[Change detection data]
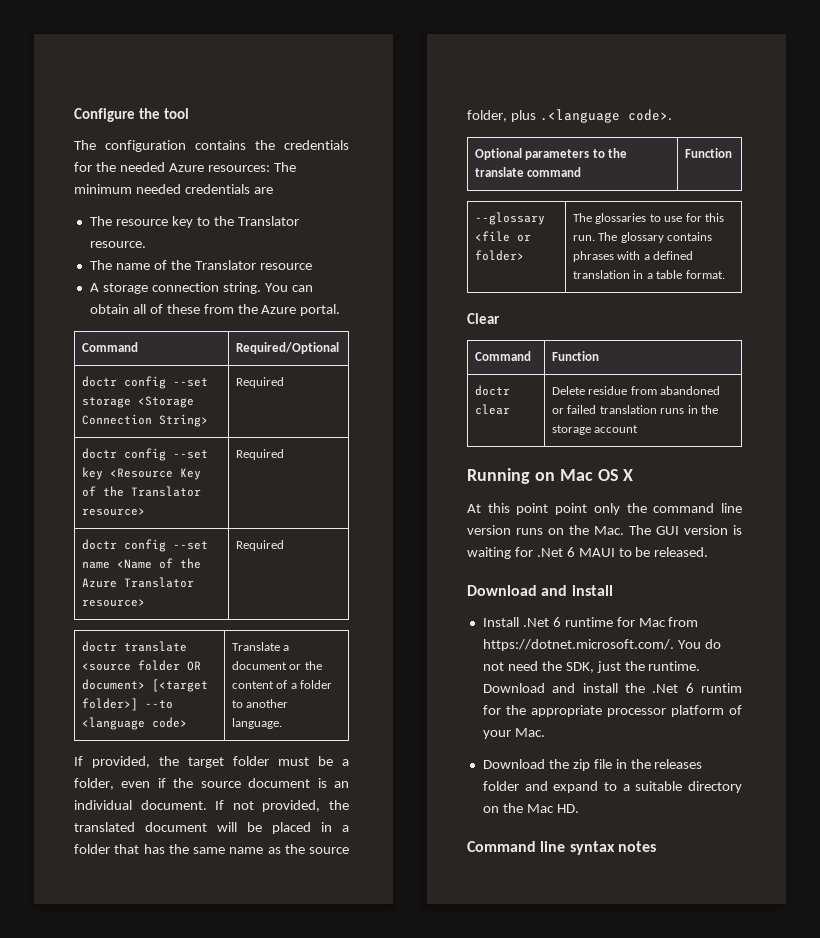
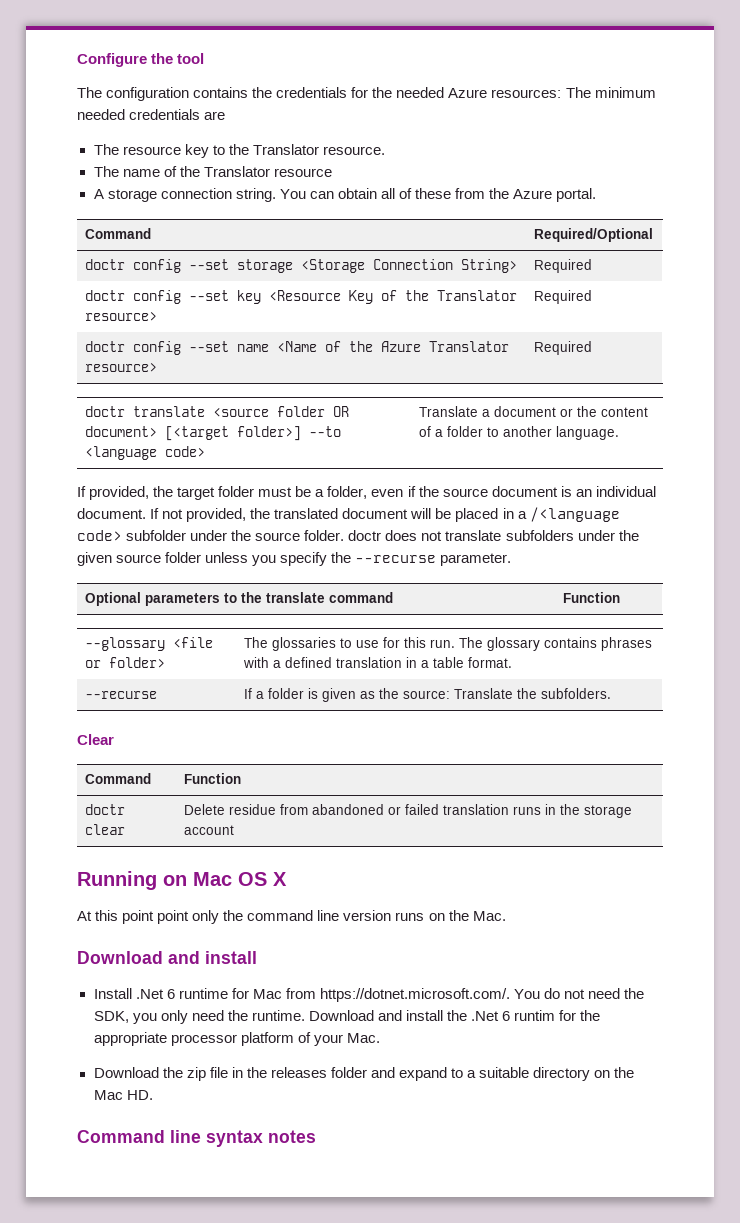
[74,844,349,854] [467,109,672,123] folder that has the same name as the source folder, plus .<language code>. -> [529,507,620,522] [77,530,639,541] [77,552,512,566] /<language code> subfolder under the source folder. doctr does not translate subfolders under the given source folder unless you specify the --recurse parameter.
(725, 274) none -> [84,691,157,699] [243,688,611,702] // --recurse | If a folder is given as the source: Translate the subfolders.
[629,525,742,535] [467,547,709,559] The GUI version is waiting for .Net 6 MAUI to be released. -> (506, 916) none
[596,661,621,673] just -> [132,1010,224,1024] you only need

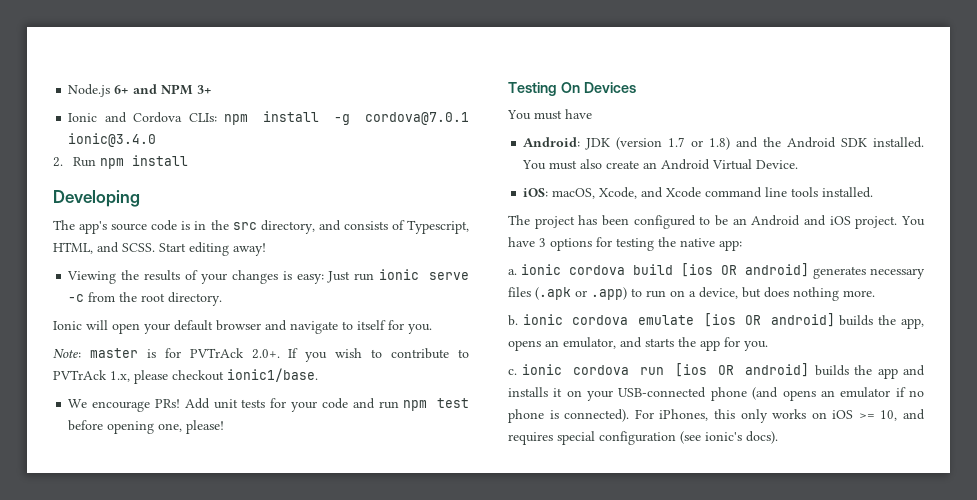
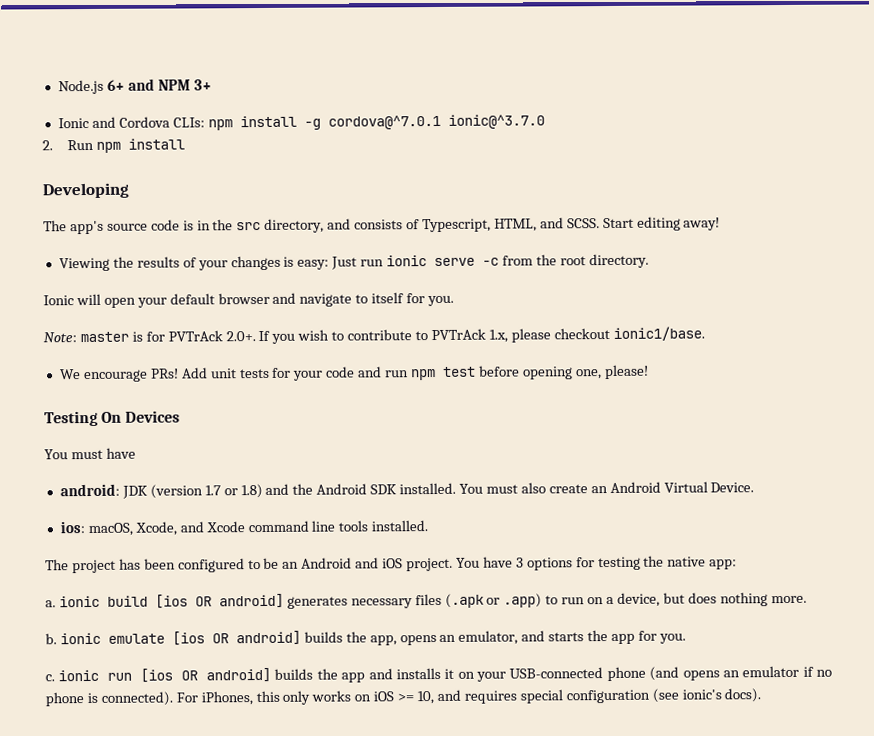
[365,112,470,125] [68,133,157,147] cordova@7.0.1 ionic@3.4.0 -> [327,114,545,130] cordova@^7.0.1 ionic@^3.7.0
[523,137,581,147] Android: -> [59,483,120,497] android:
[523,188,549,197] iOS: -> [59,521,85,534] ios:
[569,265,625,275] cordova -> (100, 601) none
[572,315,629,325] cordova -> (101, 638) none
[573,365,630,375] cordova -> (100, 675) none

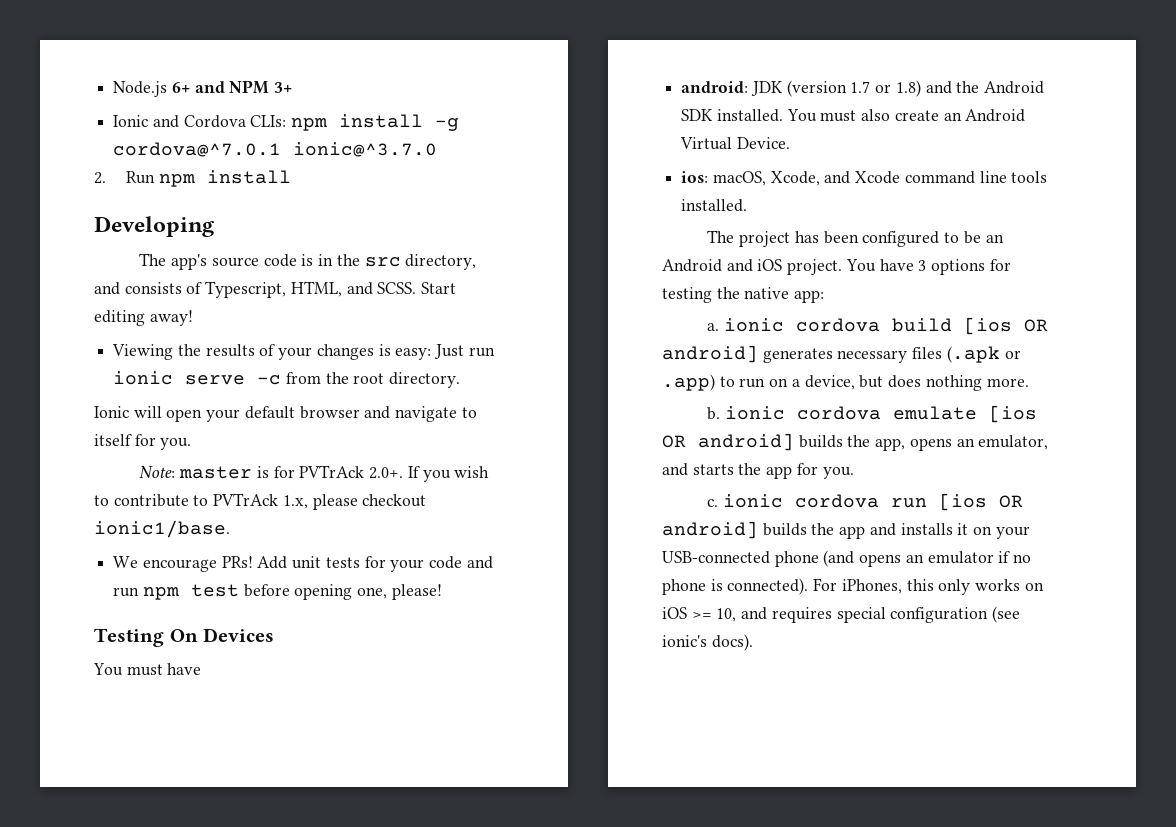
(100, 601) none -> [796,318,881,332] cordova
(101, 638) none -> [797,406,882,420] cordova
(100, 675) none -> [795,494,880,508] cordova

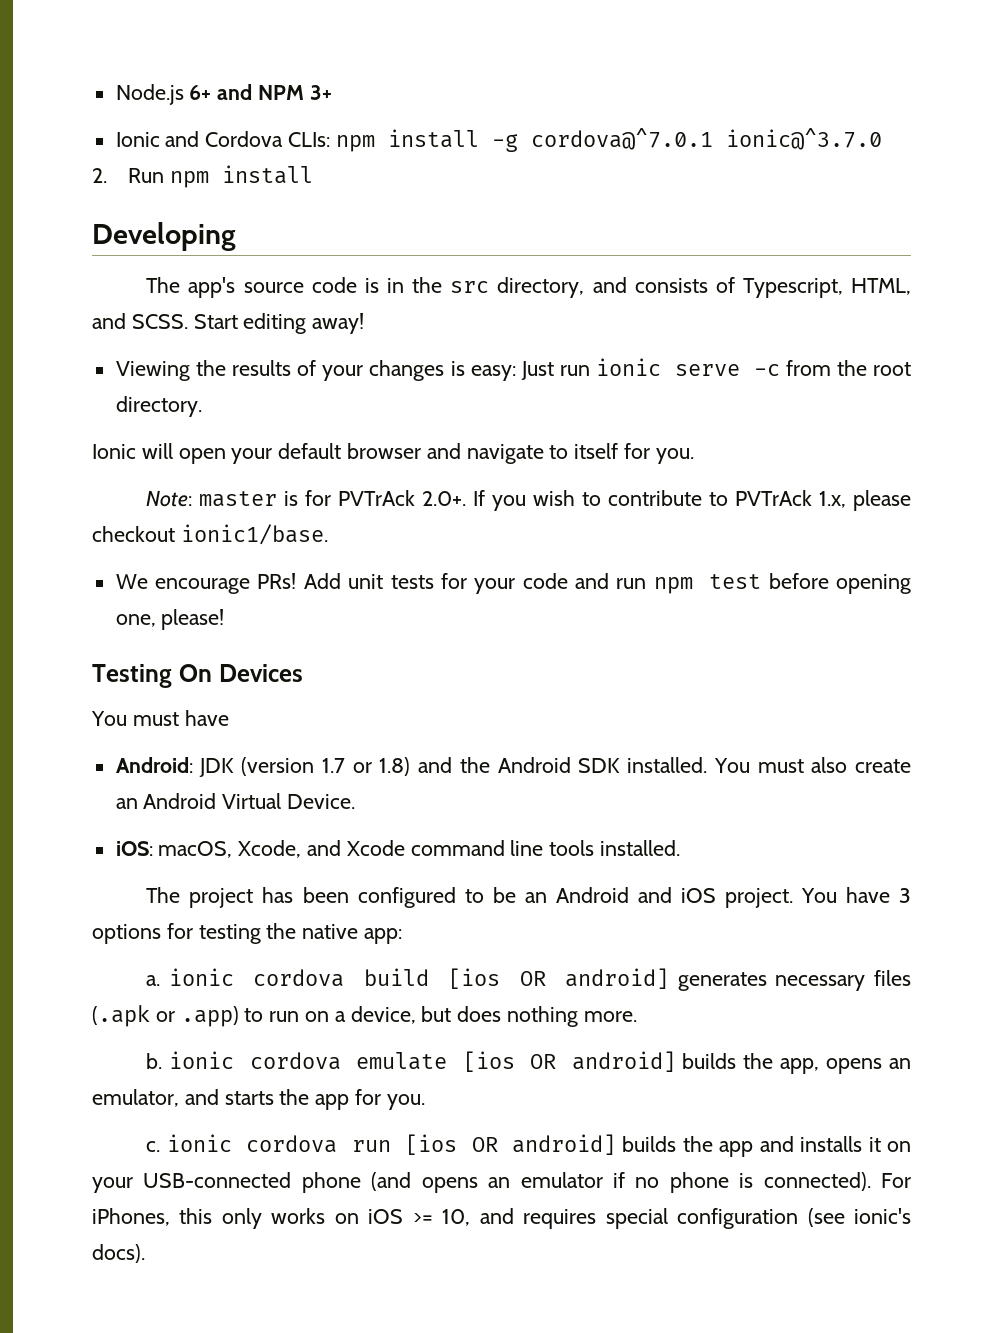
[681,81,749,93] android: -> [115,757,193,773] Android:
[681,171,709,183] ios: -> [115,841,153,856] iOS:

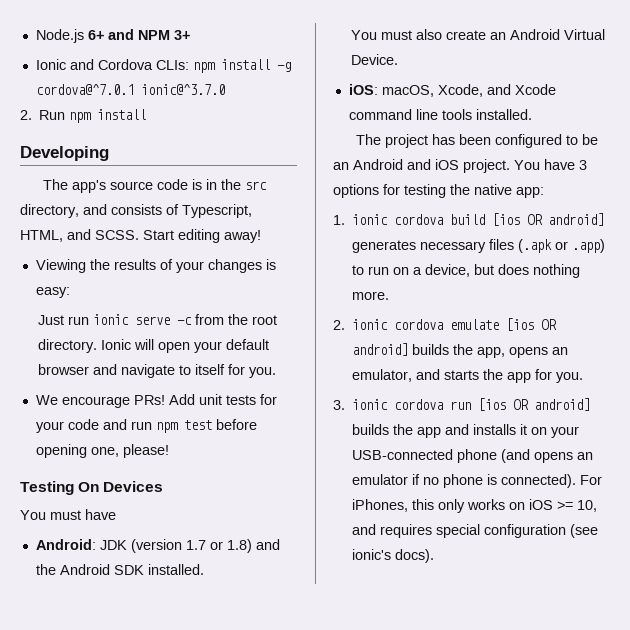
(516, 373) none -> (70, 292) //
(202, 406) // -> (98, 346) none
[146,490,911,511] [92,524,328,545] // Note: master is for PVTrAck 2.0+. If you wish to contribute to PVTrAck 1.x, please checkout ionic1/base. -> (277, 372) none
(708, 765) none -> (204, 569) //
[146,975,161,986] a. -> [333,215,345,225] 1.
[146,1053,163,1069] b. -> [333,320,345,330] 2.
[146,1141,161,1152] c. -> [333,400,345,410] 3.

§ **Task instructions**:
Take the data above and repeat it exactly, leaving each picture out.

§ **Answer to the problem**:
[74,844,349,854] [467,109,672,123] folder that has the same name as the source folder, plus .<language code>. -> [529,507,620,522] [77,530,639,541] [77,552,512,566] /<language code> subfolder under the source folder. doctr does not translate subfolders under the given source folder unless you specify the --recurse parameter.
(725, 274) none -> [84,691,157,699] [243,688,611,702] // --recurse | If a folder is given as the source: Translate the subfolders.
[629,525,742,535] [467,547,709,559] The GUI version is waiting for .Net 6 MAUI to be released. -> (506, 916) none
[596,661,621,673] just -> [132,1010,224,1024] you only need

[365,112,470,125] [68,133,157,147] cordova@7.0.1 ionic@3.4.0 -> [327,114,545,130] cordova@^7.0.1 ionic@^3.7.0
[523,137,581,147] Android: -> [59,483,120,497] android:
[523,188,549,197] iOS: -> [59,521,85,534] ios:
[569,265,625,275] cordova -> (100, 601) none
[572,315,629,325] cordova -> (101, 638) none
[573,365,630,375] cordova -> (100, 675) none

(100, 601) none -> [796,318,881,332] cordova
(101, 638) none -> [797,406,882,420] cordova
(100, 675) none -> [795,494,880,508] cordova

[681,81,749,93] android: -> [115,757,193,773] Android:
[681,171,709,183] ios: -> [115,841,153,856] iOS:

(516, 373) none -> (70, 292) //
(202, 406) // -> (98, 346) none
[146,490,911,511] [92,524,328,545] // Note: master is for PVTrAck 2.0+. If you wish to contribute to PVTrAck 1.x, please checkout ionic1/base. -> (277, 372) none
(708, 765) none -> (204, 569) //
[146,975,161,986] a. -> [333,215,345,225] 1.
[146,1053,163,1069] b. -> [333,320,345,330] 2.
[146,1141,161,1152] c. -> [333,400,345,410] 3.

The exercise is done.